── Provided records

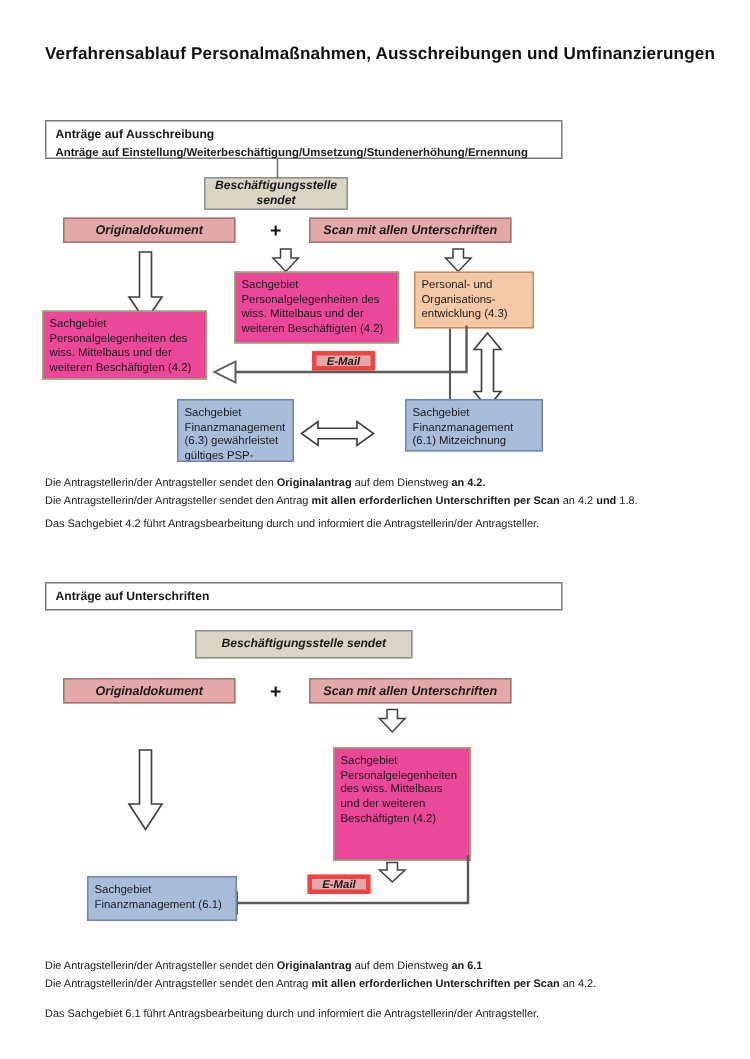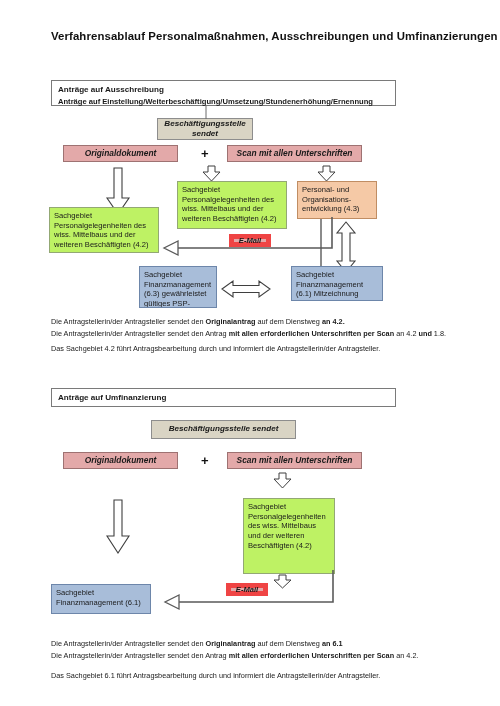--- a/index.html
+++ b/index.html
@@ -12,7 +12,7 @@
     position:relative;
     overflow:hidden;
   }
-  .page { position:absolute; inset:0;margin-left:21px; }
+  .page { position:absolute; inset:0; }
 
   .abs { position:absolute; }
 

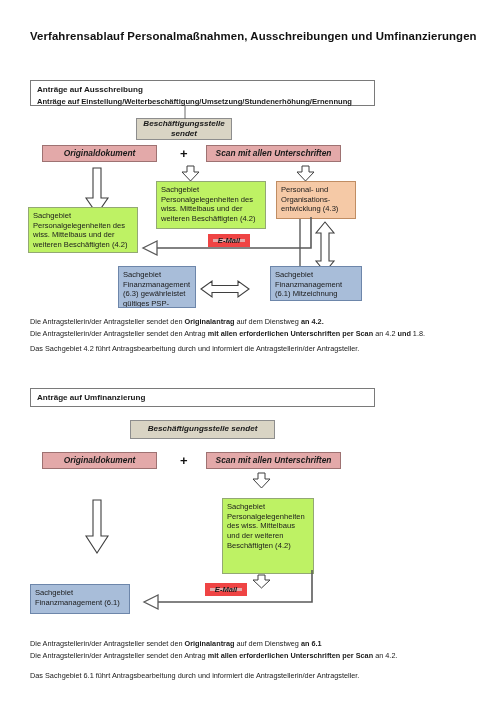--- a/index.html
+++ b/index.html
@@ -44,7 +44,7 @@
 
   .gray  { background:#d9d4c4; border-color:#8d8d8d; font-weight:bold; font-size:8.1px; }
   .pink  { background:#e3a9a9; border-color:#9e7272; font-weight:bold; font-size:8.4px; }
-  .green { background:#bef264; border-color:#93a874; }
+  .green { background:#ec4899; border-color:#93a874; }
   .orange{ background:#f5c9a6; border-color:#c08d63; }
   .blue  { background:#a8bdd9; border-color:#6d86aa; }
 

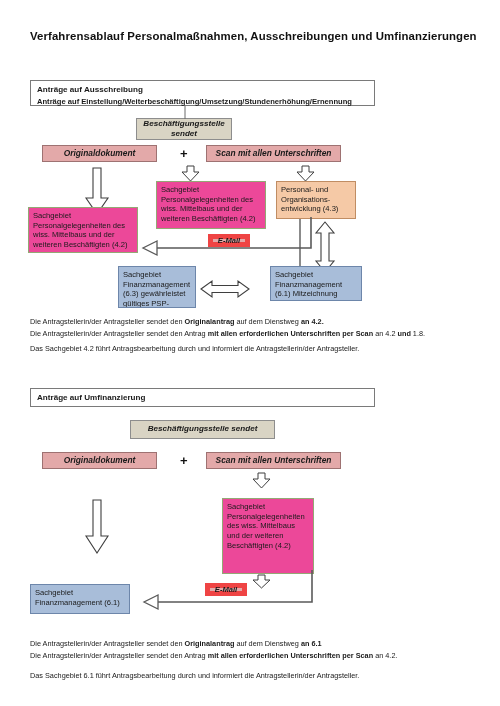--- a/index.html
+++ b/index.html
@@ -51,7 +51,7 @@
   .plus { font-size:13px; font-weight:bold; color:#111; }
 
   .emailtag {
-    background:#e3a9a9; border:5px solid #ef4444;
+    background:#e3a9a9; border:3px solid #ef4444;
     font-size:7.6px; font-weight:bold; font-style:italic;
     display:flex; align-items:center; justify-content:center;
   }

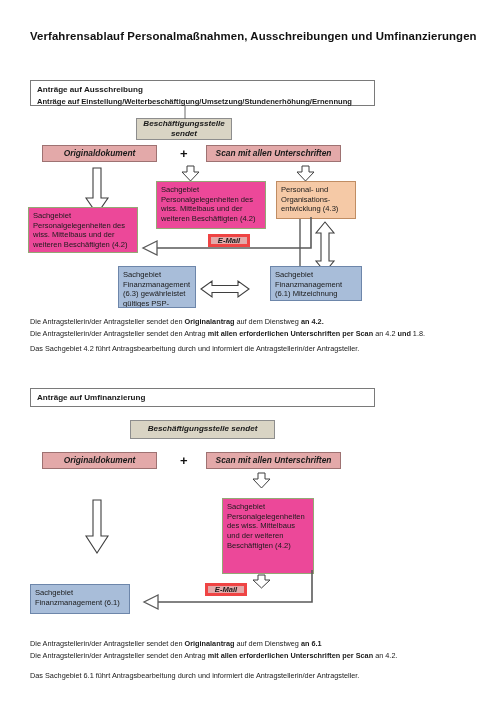--- a/index.html
+++ b/index.html
@@ -139,7 +139,7 @@
   </div>
 
   <div class="abs hdrbox" style="left:30px; top:388px; width:345px; height:19px; display:flex; align-items:center;">
-    <div>Anträge auf Umfinanzierung</div>
+    <div>Anträge auf Unterschriften</div>
   </div>
 
   <div class="abs box center gray" style="left:130px; top:420px; width:145px; height:19px;">Beschäftigungsstelle sendet</div>

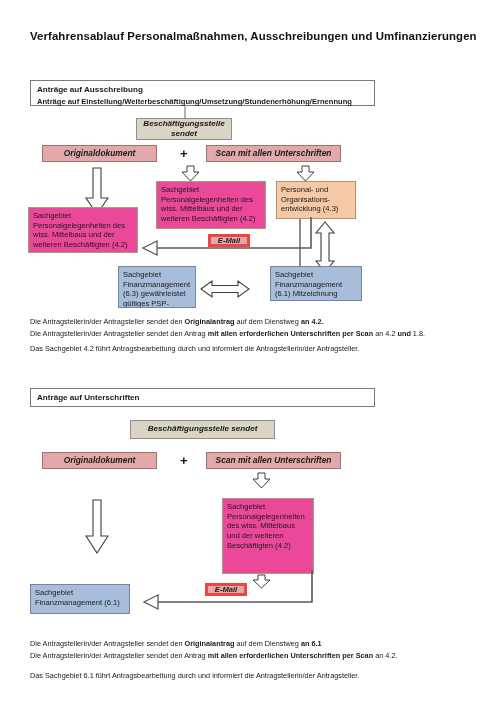--- a/index.html
+++ b/index.html
@@ -171,7 +171,7 @@
     <polygon points="28,27 14,34 28,41" fill="#ffffff" stroke="#5a5a5a" stroke-width="1.3"></polygon>
   </svg>
 
-  <div class="abs box blue" style="left:30px; top:584px; width:100px; height:30px;">Sachgebiet Finanzmanagement (6.1)</div>
+  <div class="abs box blue" style="left:58px; top:584px; width:100px; height:30px;">Sachgebiet Finanzmanagement (6.1)</div>
 
   <div class="abs para" style="left:30px; top:638px; width:450px;">
     <div><span>Die Antragstellerin/der Antragsteller sendet den </span><b>Originalantrag</b><span> auf dem Dienstweg </span><b>an 6.1</b></div>

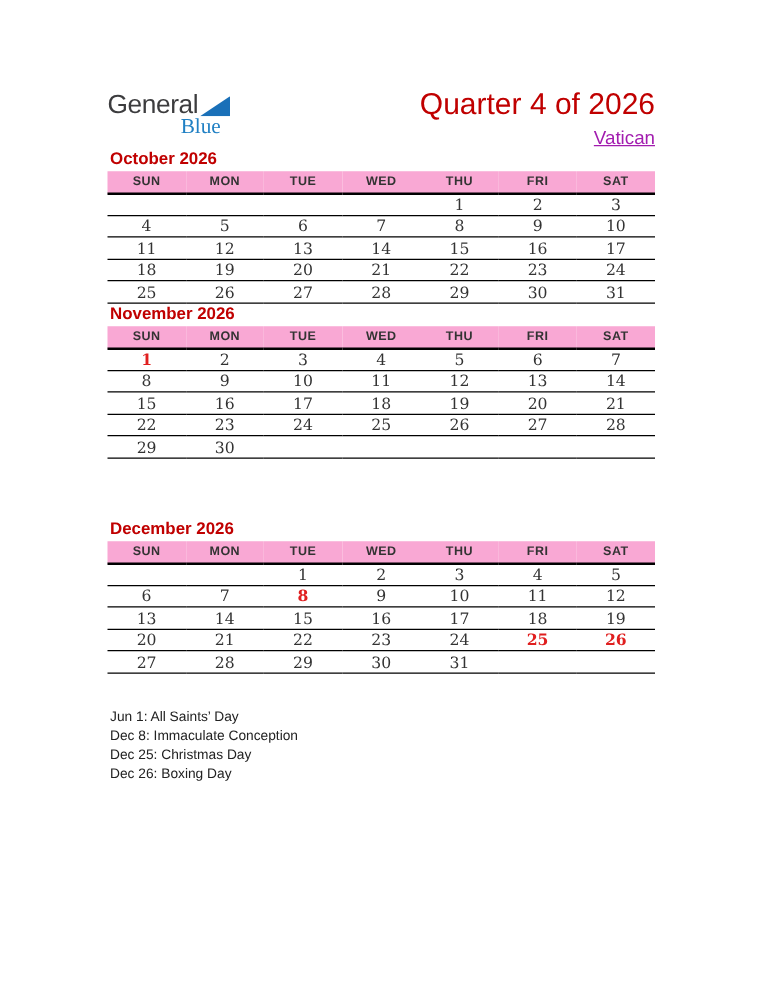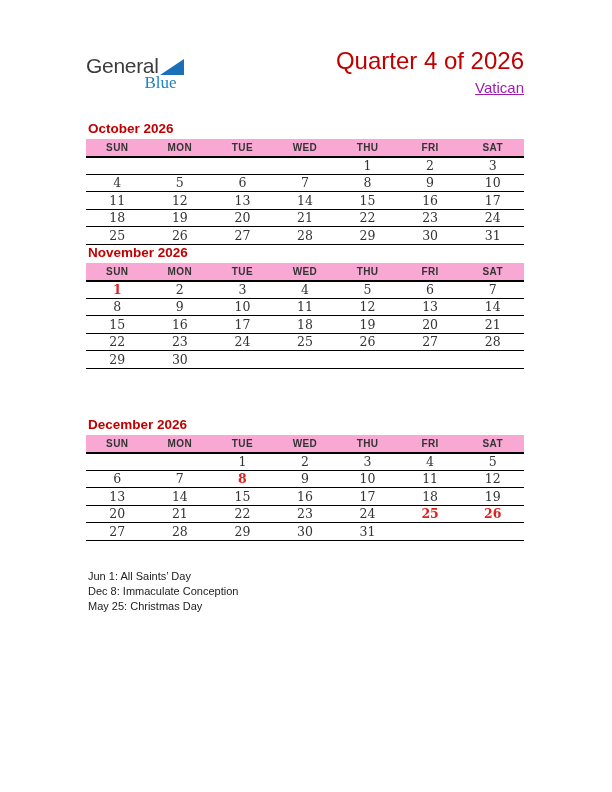--- a/index.html
+++ b/index.html
@@ -22,8 +22,9 @@
   header {
     display: flex;
     justify-content: space-between;
-    align-items: center;
+    align-items: flex-start;
     padding-top: 47px;
+    margin-top: 23px;
   }
   .logo { padding-top: 3px; }
   .logo-top { display: flex; align-items: flex-end; }

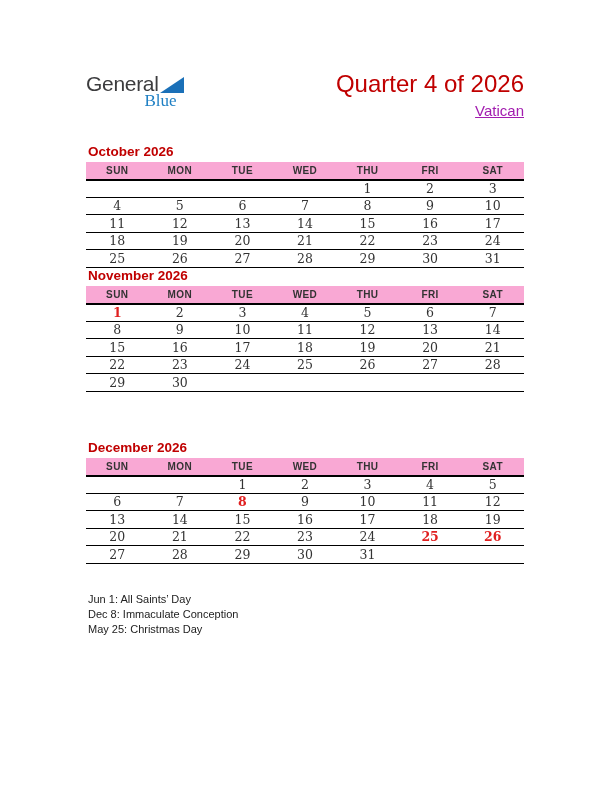--- a/index.html
+++ b/index.html
@@ -66,7 +66,7 @@
     font-weight: 700;
     color: #c00000;
   }
-  .month-oct { margin-top: 25px; }
+  .month-oct { }
   .month-nov { }
   .month-dec { margin-top: 48px; }
 

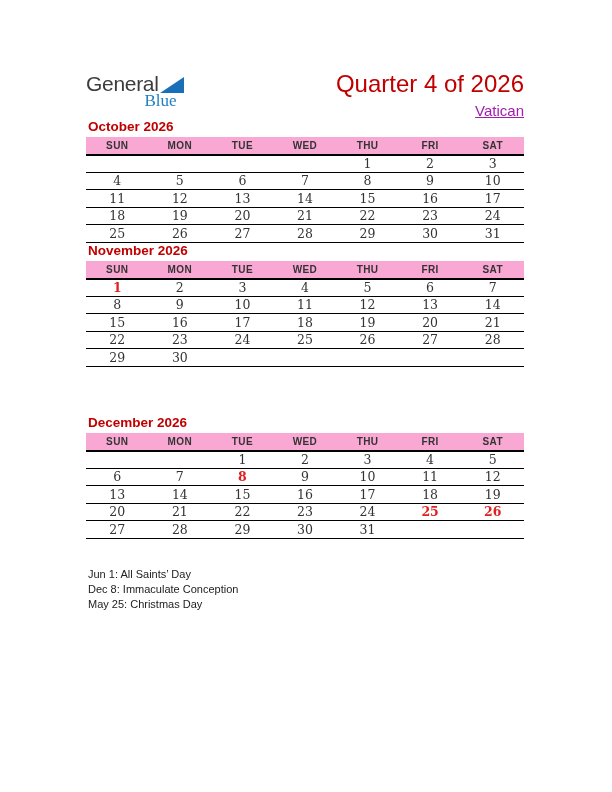--- a/index.html
+++ b/index.html
@@ -327,7 +327,7 @@
     <ul class="holidays">
         <li>Jun 1: All Saints’ Day</li>
         <li>Dec 8: Immaculate Conception</li>
-        <li>May 25: Christmas Day</li>
+        <li>Dec 25: Christmas Day</li>
       </ul>
 
   </div>

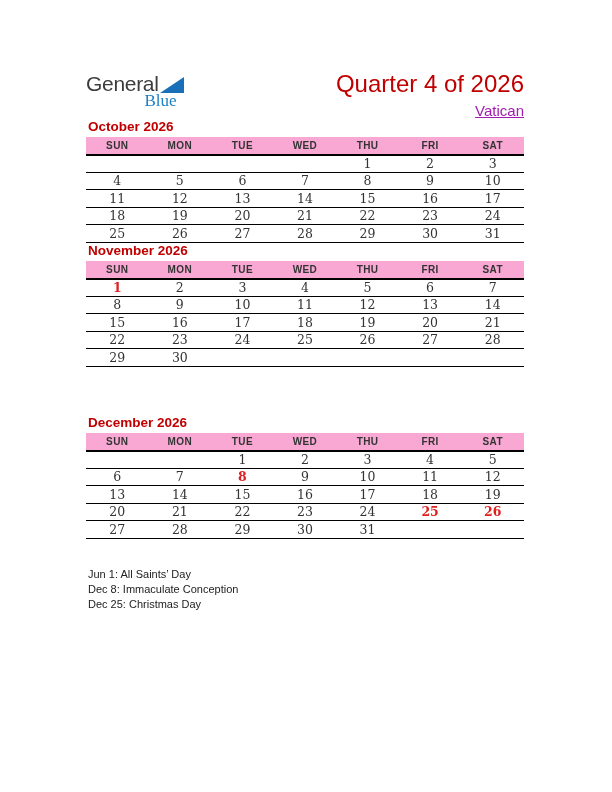--- a/index.html
+++ b/index.html
@@ -328,6 +328,7 @@
         <li>Jun 1: All Saints’ Day</li>
         <li>Dec 8: Immaculate Conception</li>
         <li>Dec 25: Christmas Day</li>
+        <li>Dec 26: Boxing Day</li>
       </ul>
 
   </div>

────

An answer that restates all the entries exactly and drops the images is what is needed.

--- a/index.html
+++ b/index.html
@@ -12,7 +12,7 @@
     position:relative;
     overflow:hidden;
   }
-  .page { position:absolute; inset:0;margin-left:21px; }
+  .page { position:absolute; inset:0; }
 
   .abs { position:absolute; }
 

--- a/index.html
+++ b/index.html
@@ -44,7 +44,7 @@
 
   .gray  { background:#d9d4c4; border-color:#8d8d8d; font-weight:bold; font-size:8.1px; }
   .pink  { background:#e3a9a9; border-color:#9e7272; font-weight:bold; font-size:8.4px; }
-  .green { background:#bef264; border-color:#93a874; }
+  .green { background:#ec4899; border-color:#93a874; }
   .orange{ background:#f5c9a6; border-color:#c08d63; }
   .blue  { background:#a8bdd9; border-color:#6d86aa; }
 

--- a/index.html
+++ b/index.html
@@ -51,7 +51,7 @@
   .plus { font-size:13px; font-weight:bold; color:#111; }
 
   .emailtag {
-    background:#e3a9a9; border:5px solid #ef4444;
+    background:#e3a9a9; border:3px solid #ef4444;
     font-size:7.6px; font-weight:bold; font-style:italic;
     display:flex; align-items:center; justify-content:center;
   }

--- a/index.html
+++ b/index.html
@@ -139,7 +139,7 @@
   </div>
 
   <div class="abs hdrbox" style="left:30px; top:388px; width:345px; height:19px; display:flex; align-items:center;">
-    <div>Anträge auf Umfinanzierung</div>
+    <div>Anträge auf Unterschriften</div>
   </div>
 
   <div class="abs box center gray" style="left:130px; top:420px; width:145px; height:19px;">Beschäftigungsstelle sendet</div>

--- a/index.html
+++ b/index.html
@@ -171,7 +171,7 @@
     <polygon points="28,27 14,34 28,41" fill="#ffffff" stroke="#5a5a5a" stroke-width="1.3"></polygon>
   </svg>
 
-  <div class="abs box blue" style="left:30px; top:584px; width:100px; height:30px;">Sachgebiet Finanzmanagement (6.1)</div>
+  <div class="abs box blue" style="left:58px; top:584px; width:100px; height:30px;">Sachgebiet Finanzmanagement (6.1)</div>
 
   <div class="abs para" style="left:30px; top:638px; width:450px;">
     <div><span>Die Antragstellerin/der Antragsteller sendet den </span><b>Originalantrag</b><span> auf dem Dienstweg </span><b>an 6.1</b></div>

--- a/index.html
+++ b/index.html
@@ -22,8 +22,9 @@
   header {
     display: flex;
     justify-content: space-between;
-    align-items: center;
+    align-items: flex-start;
     padding-top: 47px;
+    margin-top: 23px;
   }
   .logo { padding-top: 3px; }
   .logo-top { display: flex; align-items: flex-end; }

--- a/index.html
+++ b/index.html
@@ -66,7 +66,7 @@
     font-weight: 700;
     color: #c00000;
   }
-  .month-oct { margin-top: 25px; }
+  .month-oct { }
   .month-nov { }
   .month-dec { margin-top: 48px; }
 

--- a/index.html
+++ b/index.html
@@ -327,7 +327,7 @@
     <ul class="holidays">
         <li>Jun 1: All Saints’ Day</li>
         <li>Dec 8: Immaculate Conception</li>
-        <li>May 25: Christmas Day</li>
+        <li>Dec 25: Christmas Day</li>
       </ul>
 
   </div>

--- a/index.html
+++ b/index.html
@@ -328,6 +328,7 @@
         <li>Jun 1: All Saints’ Day</li>
         <li>Dec 8: Immaculate Conception</li>
         <li>Dec 25: Christmas Day</li>
+        <li>Dec 26: Boxing Day</li>
       </ul>
 
   </div>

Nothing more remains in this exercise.